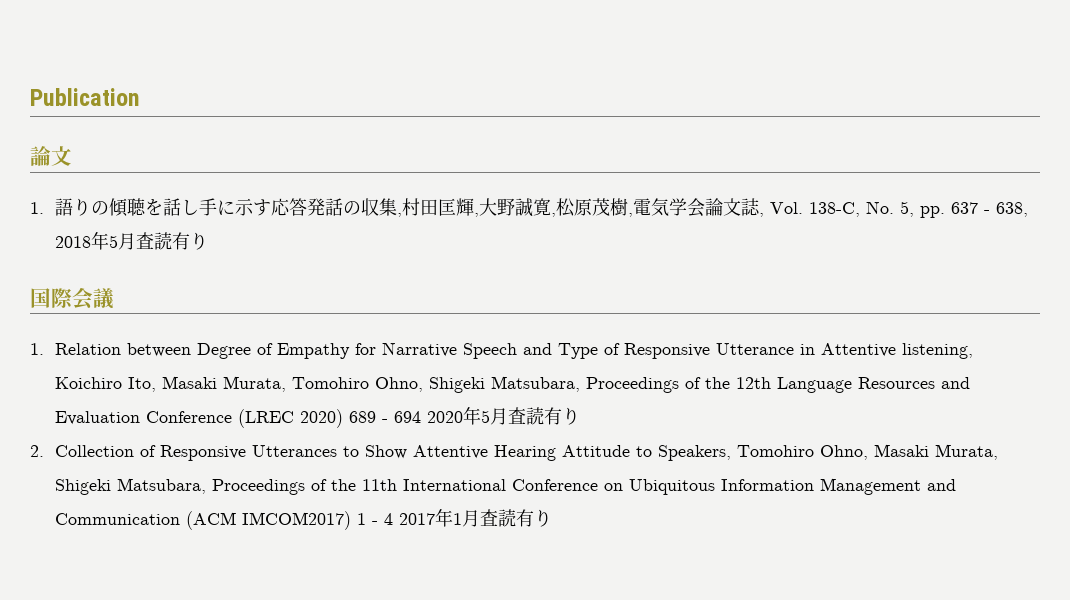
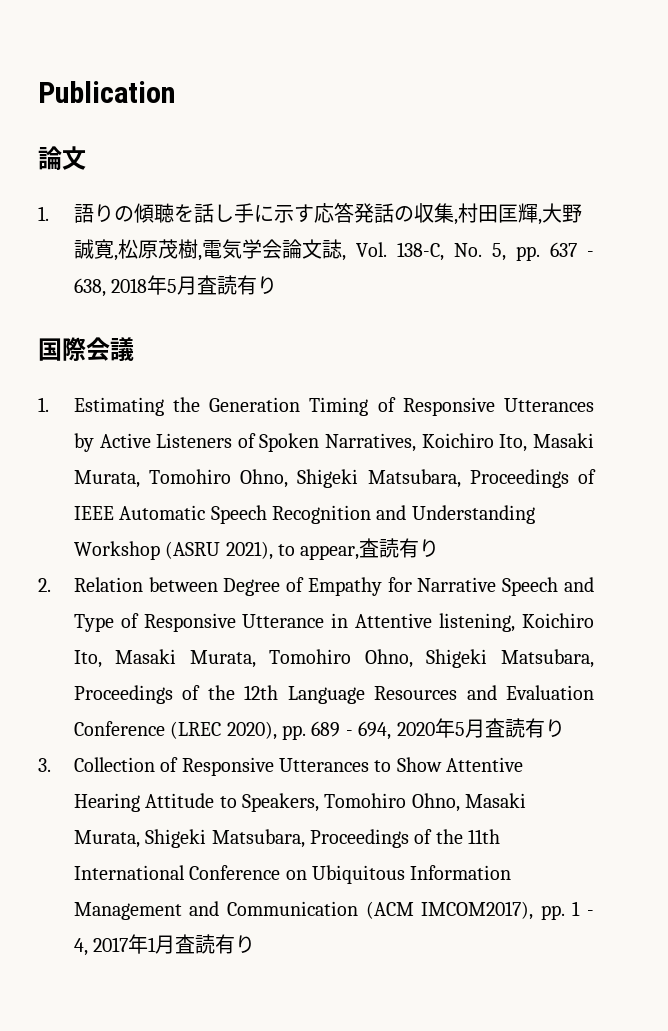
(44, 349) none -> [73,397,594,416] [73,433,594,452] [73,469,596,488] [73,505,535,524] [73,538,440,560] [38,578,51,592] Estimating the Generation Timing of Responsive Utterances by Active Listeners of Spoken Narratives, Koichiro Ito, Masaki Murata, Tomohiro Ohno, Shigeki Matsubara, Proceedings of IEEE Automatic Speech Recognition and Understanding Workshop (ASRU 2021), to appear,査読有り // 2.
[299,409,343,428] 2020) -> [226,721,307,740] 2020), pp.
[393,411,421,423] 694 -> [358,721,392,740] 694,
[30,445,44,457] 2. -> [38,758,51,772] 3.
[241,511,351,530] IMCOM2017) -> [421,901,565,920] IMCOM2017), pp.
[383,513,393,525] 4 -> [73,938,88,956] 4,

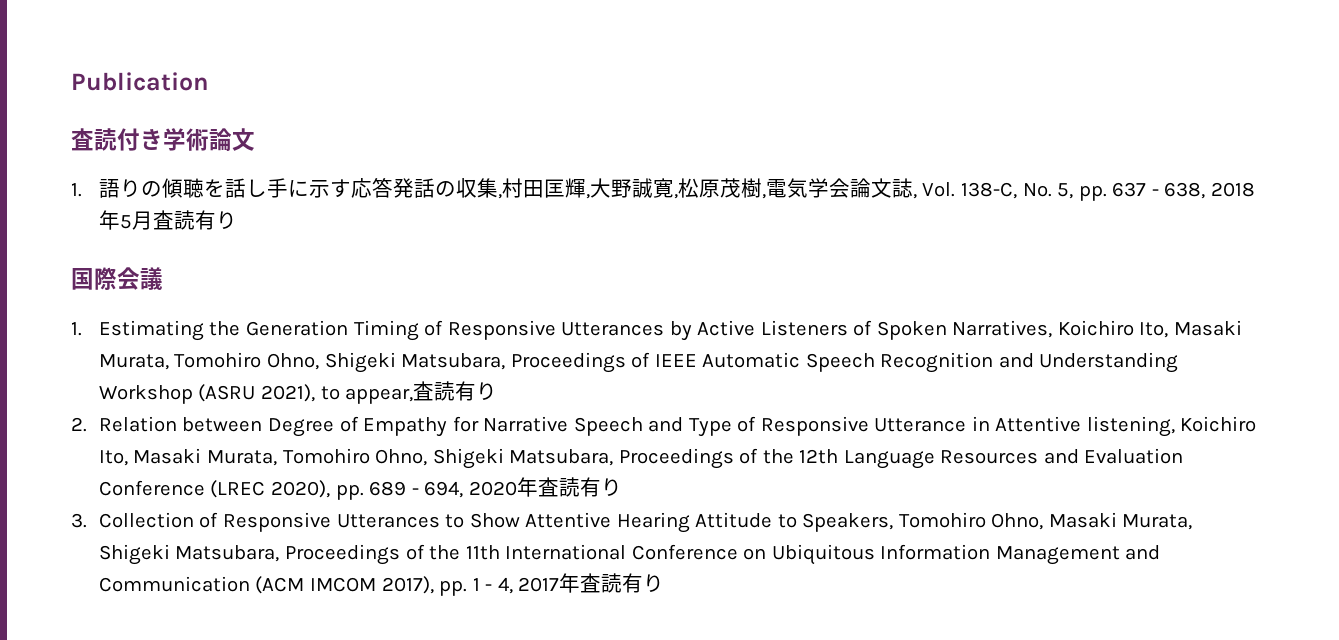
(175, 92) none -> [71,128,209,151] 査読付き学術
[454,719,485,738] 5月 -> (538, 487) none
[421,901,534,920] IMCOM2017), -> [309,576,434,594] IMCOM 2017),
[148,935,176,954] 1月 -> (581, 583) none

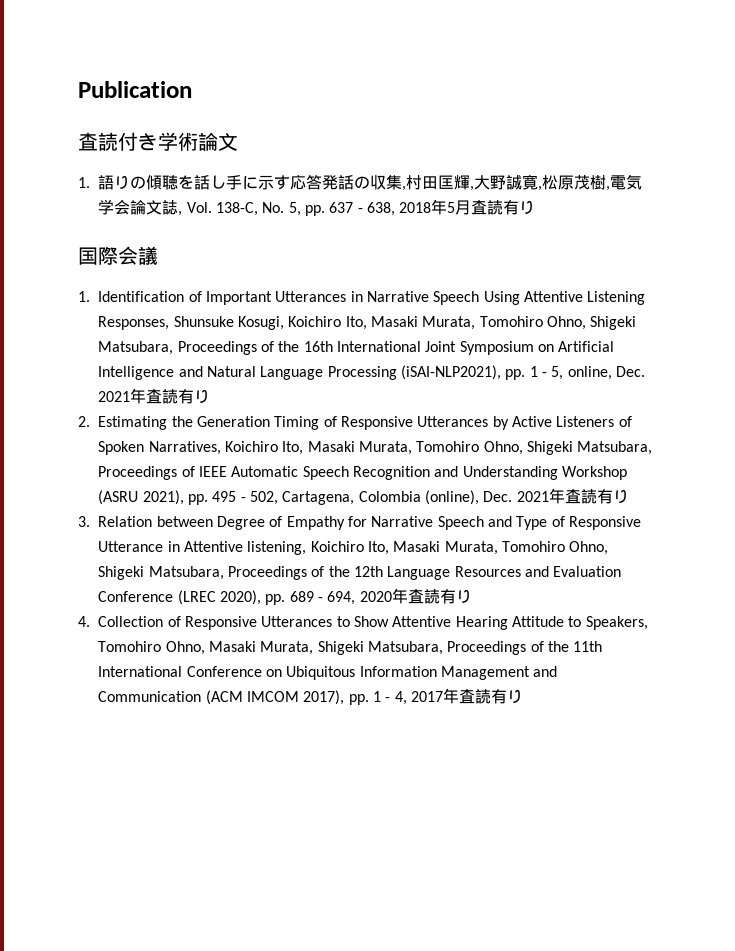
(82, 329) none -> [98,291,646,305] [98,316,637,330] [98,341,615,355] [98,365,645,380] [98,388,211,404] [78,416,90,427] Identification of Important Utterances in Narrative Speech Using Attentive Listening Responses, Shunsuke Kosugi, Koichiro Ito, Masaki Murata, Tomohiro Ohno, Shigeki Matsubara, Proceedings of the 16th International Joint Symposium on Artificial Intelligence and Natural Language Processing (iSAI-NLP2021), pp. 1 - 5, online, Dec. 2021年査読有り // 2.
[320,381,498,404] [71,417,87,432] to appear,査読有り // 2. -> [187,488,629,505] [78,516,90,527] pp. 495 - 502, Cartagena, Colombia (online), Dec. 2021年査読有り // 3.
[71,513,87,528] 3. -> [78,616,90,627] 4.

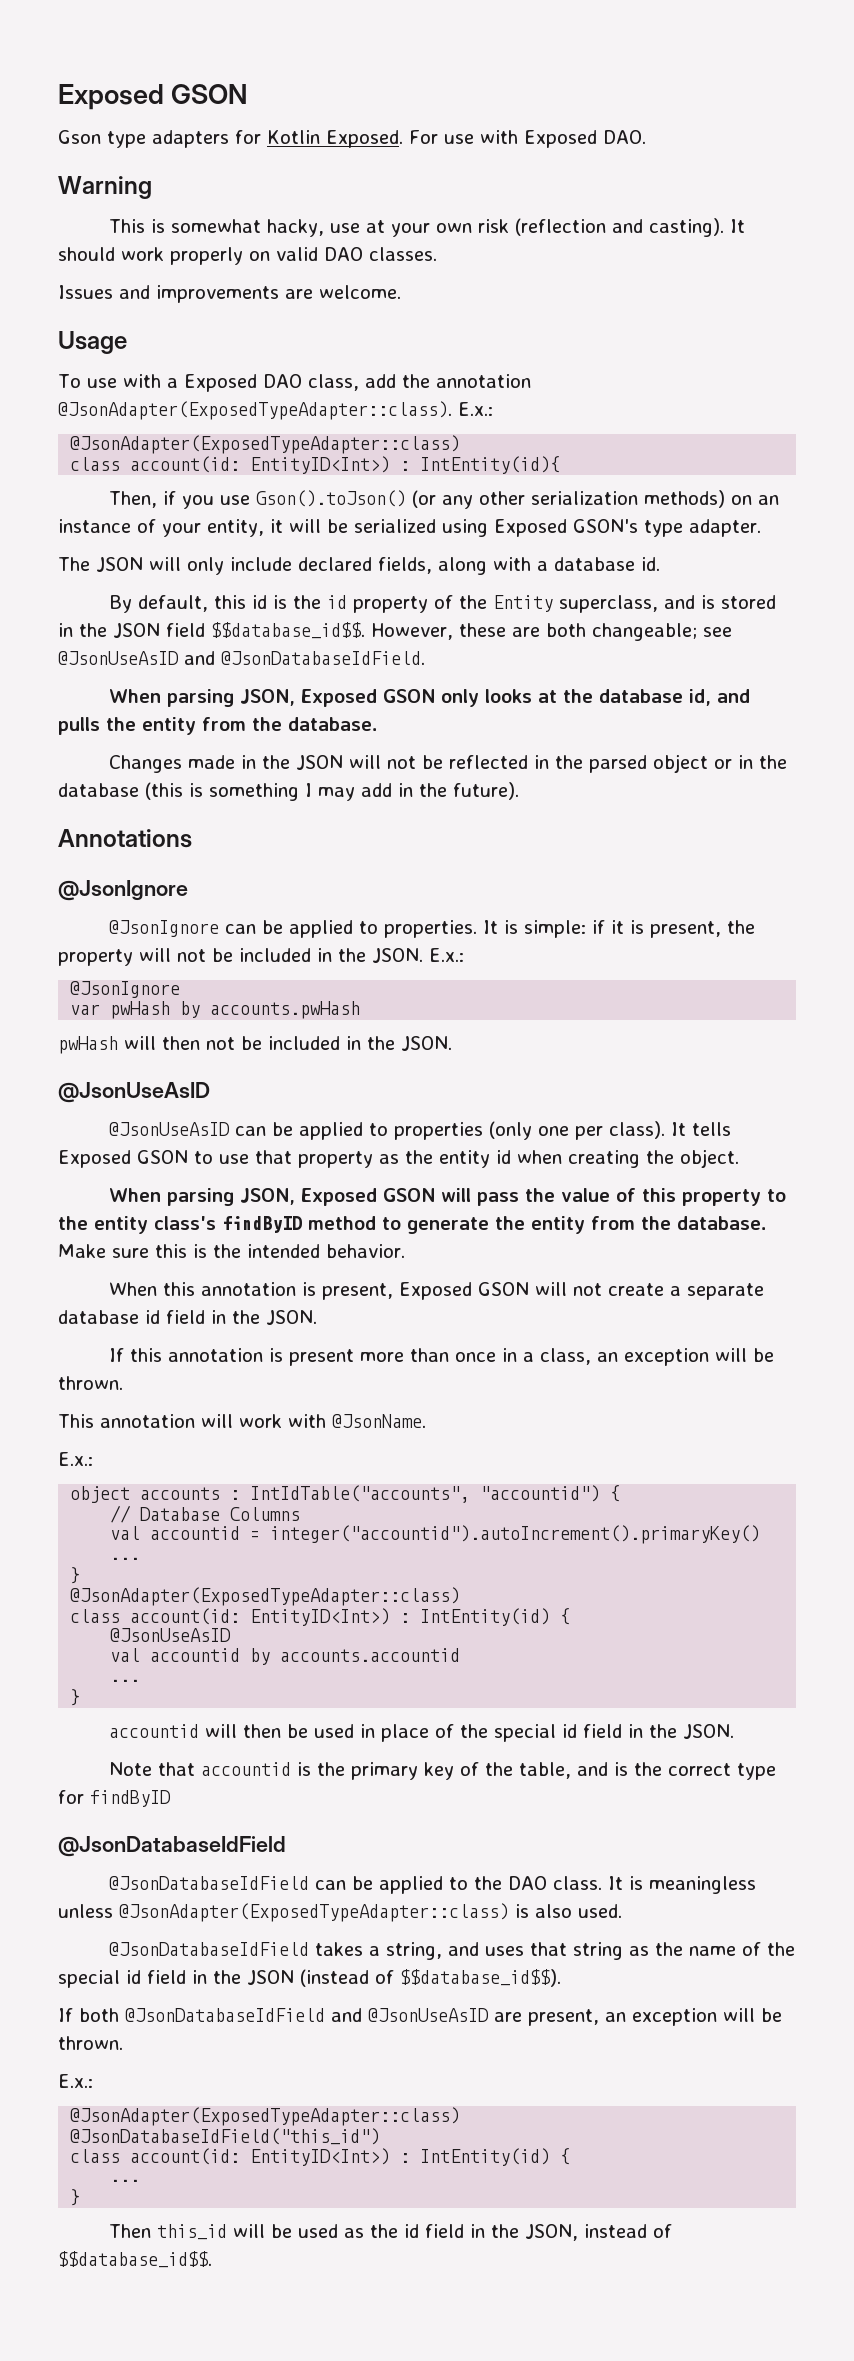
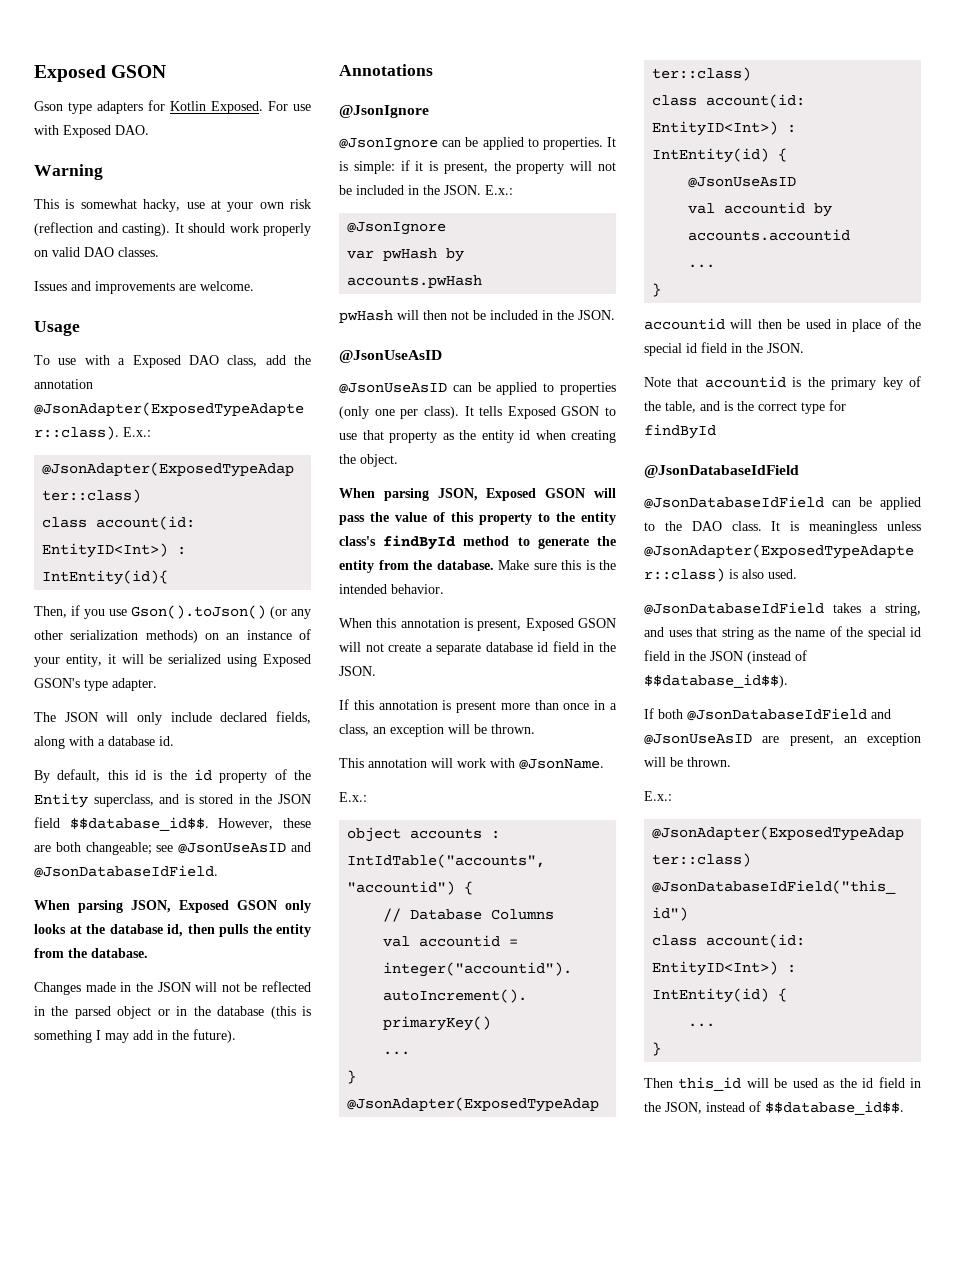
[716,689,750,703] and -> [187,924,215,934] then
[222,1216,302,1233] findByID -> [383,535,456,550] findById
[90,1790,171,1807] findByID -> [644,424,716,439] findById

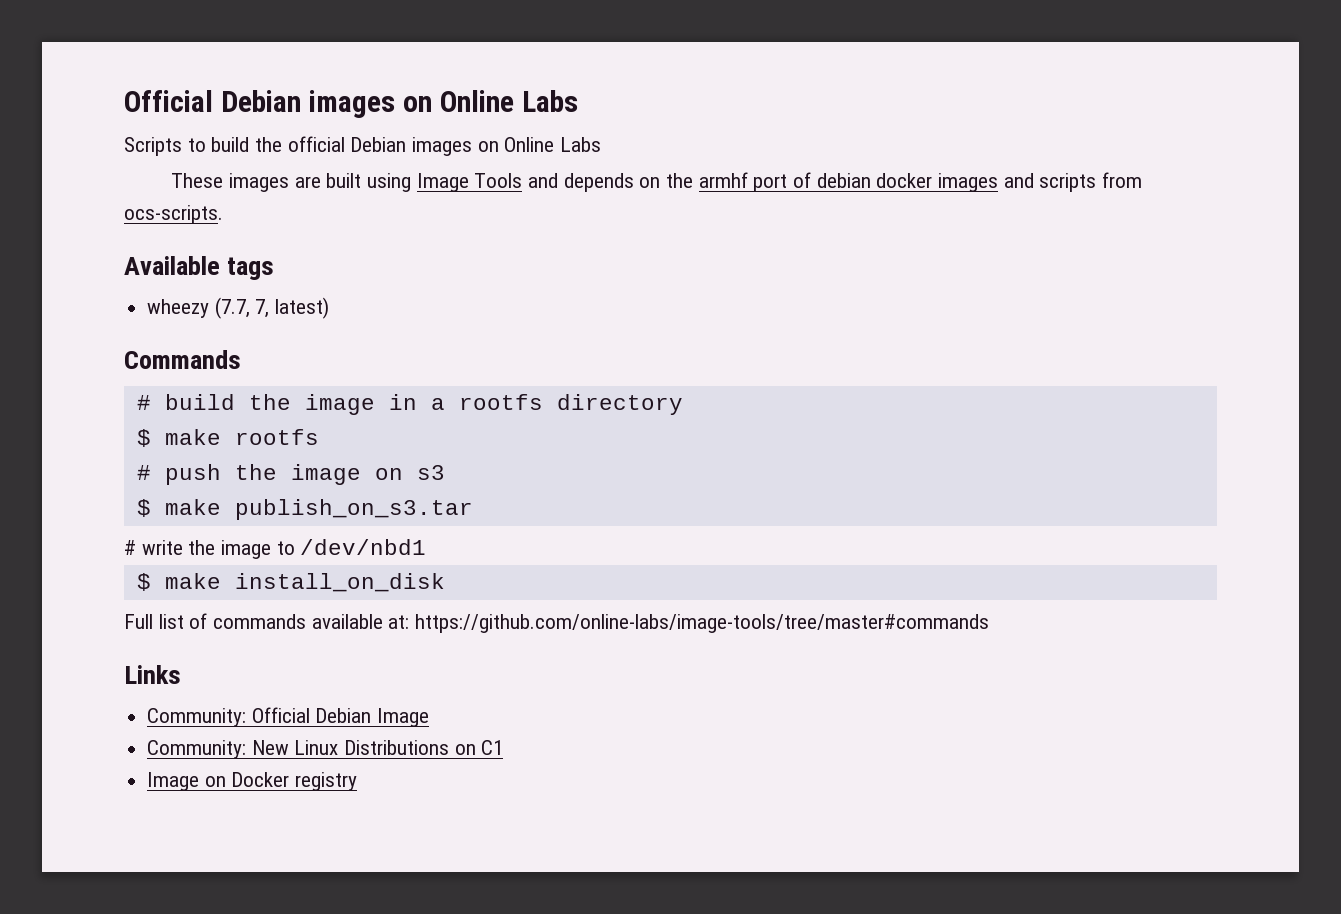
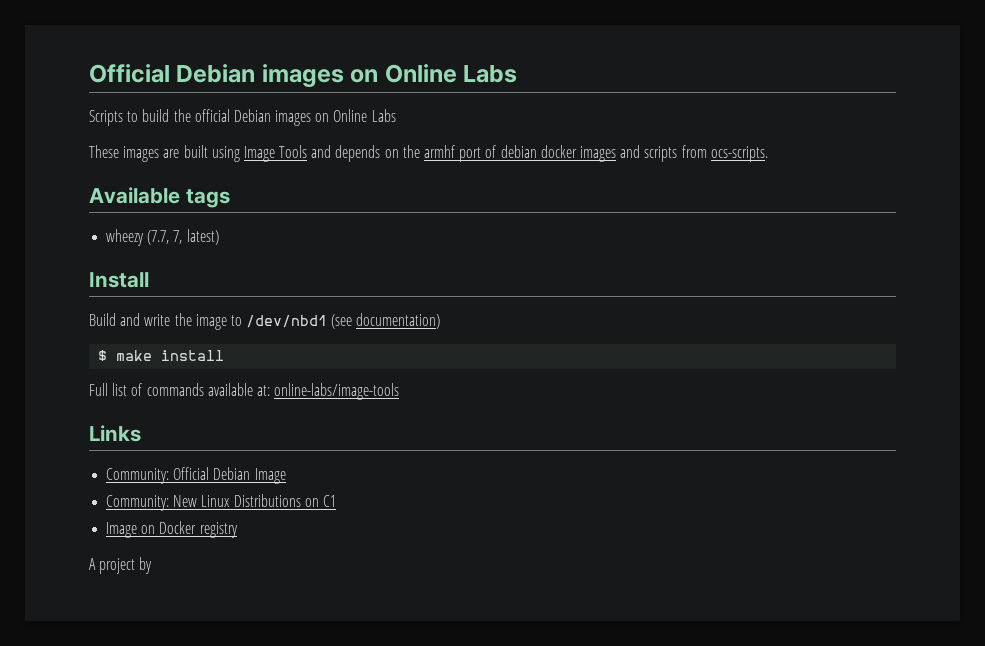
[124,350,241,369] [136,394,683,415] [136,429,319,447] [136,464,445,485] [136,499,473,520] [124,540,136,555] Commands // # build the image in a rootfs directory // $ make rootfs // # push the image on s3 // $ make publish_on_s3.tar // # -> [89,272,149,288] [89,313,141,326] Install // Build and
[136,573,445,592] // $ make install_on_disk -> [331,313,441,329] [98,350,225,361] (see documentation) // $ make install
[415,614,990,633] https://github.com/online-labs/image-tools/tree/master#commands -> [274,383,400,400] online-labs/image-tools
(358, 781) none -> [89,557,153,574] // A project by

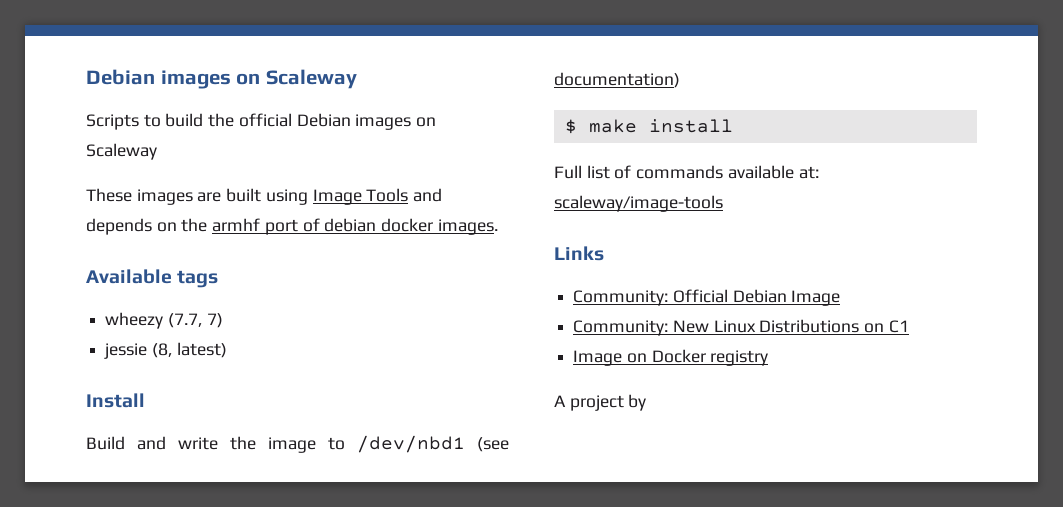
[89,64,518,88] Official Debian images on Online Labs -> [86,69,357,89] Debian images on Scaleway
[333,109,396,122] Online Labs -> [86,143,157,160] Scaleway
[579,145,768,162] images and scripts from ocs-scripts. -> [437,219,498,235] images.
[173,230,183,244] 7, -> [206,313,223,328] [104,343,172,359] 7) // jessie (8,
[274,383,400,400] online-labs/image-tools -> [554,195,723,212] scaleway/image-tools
◇ ◇ ◇
## WHAT THE TASK ASKS:
Your task is to repeat the material above exactly, without its pictures.

## SOLUTION TO THIS EXERCISE:
(44, 349) none -> [73,397,594,416] [73,433,594,452] [73,469,596,488] [73,505,535,524] [73,538,440,560] [38,578,51,592] Estimating the Generation Timing of Responsive Utterances by Active Listeners of Spoken Narratives, Koichiro Ito, Masaki Murata, Tomohiro Ohno, Shigeki Matsubara, Proceedings of IEEE Automatic Speech Recognition and Understanding Workshop (ASRU 2021), to appear,査読有り // 2.
[299,409,343,428] 2020) -> [226,721,307,740] 2020), pp.
[393,411,421,423] 694 -> [358,721,392,740] 694,
[30,445,44,457] 2. -> [38,758,51,772] 3.
[241,511,351,530] IMCOM2017) -> [421,901,565,920] IMCOM2017), pp.
[383,513,393,525] 4 -> [73,938,88,956] 4,

(175, 92) none -> [71,128,209,151] 査読付き学術
[454,719,485,738] 5月 -> (538, 487) none
[421,901,534,920] IMCOM2017), -> [309,576,434,594] IMCOM 2017),
[148,935,176,954] 1月 -> (581, 583) none

(82, 329) none -> [98,291,646,305] [98,316,637,330] [98,341,615,355] [98,365,645,380] [98,388,211,404] [78,416,90,427] Identification of Important Utterances in Narrative Speech Using Attentive Listening Responses, Shunsuke Kosugi, Koichiro Ito, Masaki Murata, Tomohiro Ohno, Shigeki Matsubara, Proceedings of the 16th International Joint Symposium on Artificial Intelligence and Natural Language Processing (iSAI-NLP2021), pp. 1 - 5, online, Dec. 2021年査読有り // 2.
[320,381,498,404] [71,417,87,432] to appear,査読有り // 2. -> [187,488,629,505] [78,516,90,527] pp. 495 - 502, Cartagena, Colombia (online), Dec. 2021年査読有り // 3.
[71,513,87,528] 3. -> [78,616,90,627] 4.

[716,689,750,703] and -> [187,924,215,934] then
[222,1216,302,1233] findByID -> [383,535,456,550] findById
[90,1790,171,1807] findByID -> [644,424,716,439] findById

[124,350,241,369] [136,394,683,415] [136,429,319,447] [136,464,445,485] [136,499,473,520] [124,540,136,555] Commands // # build the image in a rootfs directory // $ make rootfs // # push the image on s3 // $ make publish_on_s3.tar // # -> [89,272,149,288] [89,313,141,326] Install // Build and
[136,573,445,592] // $ make install_on_disk -> [331,313,441,329] [98,350,225,361] (see documentation) // $ make install
[415,614,990,633] https://github.com/online-labs/image-tools/tree/master#commands -> [274,383,400,400] online-labs/image-tools
(358, 781) none -> [89,557,153,574] // A project by

[89,64,518,88] Official Debian images on Online Labs -> [86,69,357,89] Debian images on Scaleway
[333,109,396,122] Online Labs -> [86,143,157,160] Scaleway
[579,145,768,162] images and scripts from ocs-scripts. -> [437,219,498,235] images.
[173,230,183,244] 7, -> [206,313,223,328] [104,343,172,359] 7) // jessie (8,
[274,383,400,400] online-labs/image-tools -> [554,195,723,212] scaleway/image-tools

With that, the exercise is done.